US Strikes Hit Iranian Airport, Bridges, Railway Station, Sources Say

For six nights, the United States has been bombing Iran. And for the first time in this cycle, the targets included sites that Iran and local sources say are civilian.

An airport, a railway station, and at least two bridges were hit overnight Thursday in southern Iran, according to Iranian state media and social media accounts. Three people were killed. The strikes hit in and around Bandar Abbas, the major port city that sits at the mouth of the Strait of Hormuz.

The US military describes its campaign as strikes against “Iranian military capabilities used to threaten vessels” in the strait. CENTCOM said the latest round of attacks was designed to “further degrade Iranian military capabilities.” It has not commented specifically on the airport, bridges, or railway station.

If those sites were in fact civilian infrastructure, the strikes raise a legal question that has followed this conflict from the start. The UN Human Rights chief, Volker Türk, warned earlier this year that deliberately attacking civilian infrastructure is a war crime under international law. President Trump has been threatening to bomb Iranian bridges and power plants for weeks. On Tuesday he said Iran should return to talks or face the consequences: “They better behave.”


Iranian sources are not neutral in this war, and their claims must be weighed accordingly. But the geography is not in dispute. A railway bridge near Aq Qala in Golestan Province was struck. The airport in the region was hit.

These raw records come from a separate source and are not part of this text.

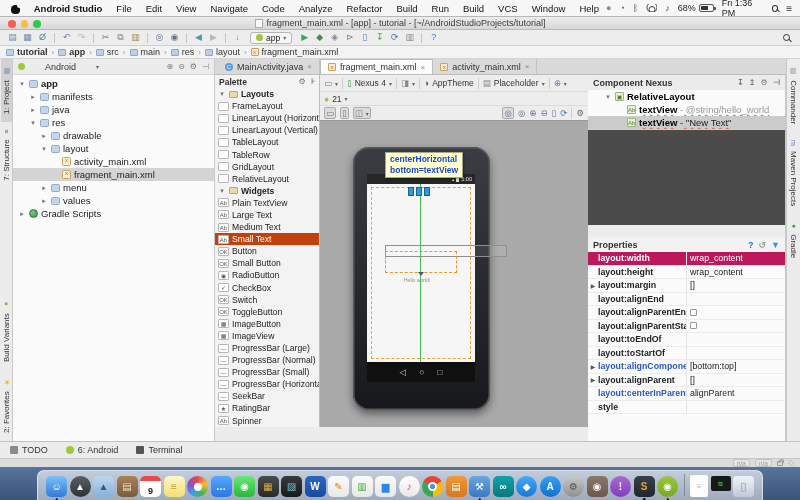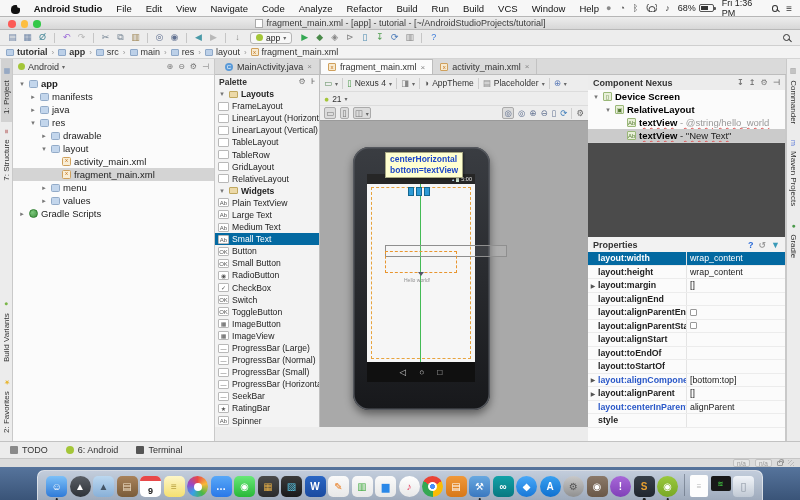--- a/index.html
+++ b/index.html
@@ -53,21 +53,21 @@
 .rstrip{position:absolute;right:0;top:0;width:14px;height:100%;background:#ececec;border-left:1px solid #c9c9c9;display:flex;flex-direction:column;align-items:center;font-size:8px;color:#333;z-index:2}
 .vtab{writing-mode:vertical-rl;transform:rotate(180deg);padding:8px 1px;white-space:nowrap;cursor:default}
 .vtab .vg{font-size:7px;margin-top:3px}
 .vtab.active{background:#d2d2d2}
 .vtab2{writing-mode:vertical-rl;padding:8px 1px;white-space:nowrap;cursor:default}
 .vtab2 .vg{font-size:7px;margin-bottom:3px}
 .vspace{flex:1}
 
 
 .project{position:absolute;left:13px;top:0;width:202px;height:100%;background:#fbfbfb;border-right:1px solid #c9c9c9}
-.projhead{height:16px;background:#ececec;border-bottom:1px solid #d8d8d8;display:flex;align-items:center;padding:0 5px;font-size:9px;color:#333;gap:3px}
+.projhead{height:16px;background:#ececec;border-bottom:1px solid #d8d8d8;display:flex;align-items:center;padding:0 5px;font-size:9px;color:#333;gap:20px}
 .hicons{margin-left:auto;display:flex;gap:5px;font-size:8px;color:#777}
 .hic{cursor:default}
 .ptree{position:absolute;top:18px;left:0;right:0;bottom:0;overflow:hidden;font-size:9.5px;color:#222}
 .trow{height:13px;display:flex;align-items:center;gap:3px;white-space:nowrap;cursor:default}
 .trow.sel{background:#d4d4d4}
 .trow .b{font-weight:bold}
 .arr{width:8px;font-size:7px;color:#777;text-align:center;flex:none}
 .fi{width:9px;height:8px;border-radius:1.5px;background:#c3d6ec;border:1px solid #93abc8;flex:none;position:relative}
 .fi.xml{background:#f9eed6;border-color:#cfa05c;height:9px}
 .fi.xml::after{content:'x';position:absolute;left:2px;top:-1.5px;font-size:6px;color:#c07018}
@@ -79,21 +79,21 @@
 .etab.active{background:#fbfbfb;border:1px solid #bdbdbd;border-bottom:none}
 .etab .cl{color:#888;font-size:8px}
 .jic{width:8px;height:8px;border-radius:50%;background:#5a9ad8;color:#fff;font-size:6px;line-height:8px;text-align:center;flex:none}
 
 
 .palette{position:absolute;left:215px;top:16px;width:105px;height:352px;background:#f3f3f3;border-right:1px solid #bfbfbf}
 .palhead{height:13px;display:flex;align-items:center;padding:0 4px;font-size:8.5px;font-weight:bold;color:#333}
 .pallist{position:absolute;top:13px;bottom:0;left:0;right:0;overflow:hidden}
 .prow{height:12.1px;display:flex;align-items:center;gap:3px;padding:0 3px;font-size:8.6px;color:#222;white-space:nowrap;overflow:hidden;cursor:default}
 .prow.sect{font-weight:bold}
-.prow.sel{background:#0369a1;color:#fff}
+.prow.sel{background:#c2410c;color:#fff}
 .wic{width:11px;height:9px;flex:none;font-size:6px;line-height:8px;text-align:center;color:#555;background:#fff;border:1px solid #b8b8b8;border-radius:1px;overflow:hidden}
 .sfold{width:9px;height:7px;background:#ecd9a8;border:1px solid #c0a860;border-radius:1px;flex:none}
 
 
 .dtabs{position:absolute;left:215px;top:368px;width:373px;height:14px;background:#e2e2e2;border-bottom:1px solid #c5c5c5;display:flex;align-items:flex-end;padding-left:4px;gap:2px;font-size:9px;color:#444}
 .dtab{padding:0 11px;height:13px;display:flex;align-items:center;border:1px solid #b5b5b5;border-bottom:none;border-radius:3px 3px 0 0;background:#d4d4d4;cursor:default}
 .dtab.active{background:#fafafa}
 
 
 .design{position:absolute;left:320px;top:16px;width:268px;height:352px;background:#a9a9a9;overflow:hidden}
@@ -132,21 +132,21 @@
 .ctmain{font-weight:bold}
 .ctsuffix{color:#999}
 .ctrow.sel .ctsuffix{color:#222}
 .errw{text-decoration:underline;text-decoration-style:wavy;text-decoration-color:#e05050;text-decoration-thickness:1px}
 .cticon{width:9px;height:9px;background:#e8f0d8;border:1px solid #9ab878;border-radius:1px;font-size:6px;line-height:8px;text-align:center;color:#557a33;flex:none}
 .ctfiller{height:95px;background:#4b4b4b}
 .props{position:absolute;left:0;top:162px;width:100%;height:204px;background:#f2f2f2}
 .prhead .hicons{font-size:9px}
 .prgrid{position:absolute;top:15px;left:0;right:0;bottom:0;overflow:hidden;background:#fbfbfb}
 .prrow{height:13.5px;display:flex;align-items:center;font-size:8.8px;border-bottom:1px solid #ececec;color:#1a1a1a;cursor:default}
-.prrow.sel{background:#0369a1}
+.prrow.sel{background:#be185d}
 .prrow.sel .pname,.prrow.sel .pval{color:#fff}
 .pexp{width:10px;font-size:6px;color:#555;text-align:center;flex:none}
 .pname{width:88px;flex:none;overflow:hidden;white-space:nowrap;font-weight:bold;color:#222}
 .pname.blue{color:#2a58c8}
 .pval{flex:1;overflow:hidden;white-space:nowrap;padding-left:3px;border-left:1px solid #e4e4e4;height:100%;display:flex;align-items:center}
 .cb{width:7px;height:7px;border:1px solid #999;background:#fff;display:inline-block;border-radius:1px}
 
 
 .bbar{position:absolute;left:0;top:424px;width:100%;height:17px;background:#ececec;border-top:1px solid #c2c2c2;display:flex;align-items:center;font-size:9px;color:#333;padding:0 10px}
 .bitem{display:flex;align-items:center;gap:4px;margin-right:18px;cursor:default;white-space:nowrap}
@@ -539,25 +539,20 @@
       <div class="cthead" data-name="component-tree-header">
         <span data-name="component-tree-title">Component Nexus</span>
         <span class="hicons" id="ct-hicons">
             <span class="hic" data-name="expand-all-icon" style="color:#777">↧</span>
             <span class="hic" data-name="collapse-all-icon" style="color:#777">↥</span>
             <span class="hic" data-name="settings-icon" style="color:#777">⚙</span>
             <span class="hic" data-name="hide-panel-icon" style="color:#777">⊣</span>
           </span>
       </div>
       <div class="ctlist" id="ctlist" data-name="component-tree">
-          <div class="ctrow" data-name="component-device-screen" style="padding-left:4px">
-            <span class="arr" data-name="chevron-down-icon">▾</span>
-            <span class="cticon" data-name="component-icon">▯</span>
-            <span class=""><span class="ctmain">Device Screen</span></span>
-          </div>
           <div class="ctrow" data-name="component-relativelayout" style="padding-left:16px">
             <span class="arr" data-name="chevron-down-icon">▾</span>
             <span class="cticon" data-name="component-icon">▣</span>
             <span class=""><span class="ctmain">RelativeLayout</span></span>
           </div>
           <div class="ctrow" data-name="component-textview-string-hello-world" style="padding-left:28px">
             <span class="arr" data-name="tree-spacer"></span>
             <span class="cticon" data-name="component-icon">Ab</span>
             <span class="errw"><span class="ctmain">textView</span> <span class="ctsuffix">- @string/hello_world</span></span>
           </div>
@@ -604,25 +599,20 @@
               <span class="pval">
                 <span class="cb" data-name="checkbox"></span>
               </span>
             </div>
             <div class="prrow" data-name="property-row-layout-alignparentstart">
               <span class="pexp" data-name="row-spacer"></span>
               <span class="pname">layout:alignParentStart</span>
               <span class="pval">
                 <span class="cb" data-name="checkbox"></span>
               </span>
-            </div>
-            <div class="prrow" data-name="property-row-layout-alignstart">
-              <span class="pexp" data-name="row-spacer"></span>
-              <span class="pname">layout:alignStart</span>
-              <span class="pval"></span>
             </div>
             <div class="prrow" data-name="property-row-layout-toendof">
               <span class="pexp" data-name="row-spacer"></span>
               <span class="pname">layout:toEndOf</span>
               <span class="pval"></span>
             </div>
             <div class="prrow" data-name="property-row-layout-tostartof">
               <span class="pexp" data-name="row-spacer"></span>
               <span class="pname">layout:toStartOf</span>
               <span class="pval"></span>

Both are far enough from the coastline that they cannot easily be explained away as targeting coastal missile batteries.

Iran’s official casualty count since the strikes resumed is at least 35 civilians killed, according to Middle East Monitor. The US does not publish its own civilian casualty estimates for the campaign.

The strikes have also reached military targets. The GlobalSecurity.org daily update reported that US bombs hit the 388th Mechanized Assault Brigade barracks at Iranshahr, 200 kilometers inland, killing seven soldiers and wounding 13. An IRGC base at Saravan was also hit.


Why this matters now is timing. The Trump administration is weighing an expansion of the operation that could include a ground seizure of Kharg Island, the terminal through which 90 percent of Iran’s crude exports pass. Talk of strikes on Iran’s “Pickaxe Mountain” underground complex is circulating in Washington. The escalation is real.

When a bombing campaign that started on the coast moves inland and hits an airport, a railway station, and bridges, it stops being a “limited” operation. It becomes something else. And whether you call those targets military or civilian depends on who you ask, and on what happens next.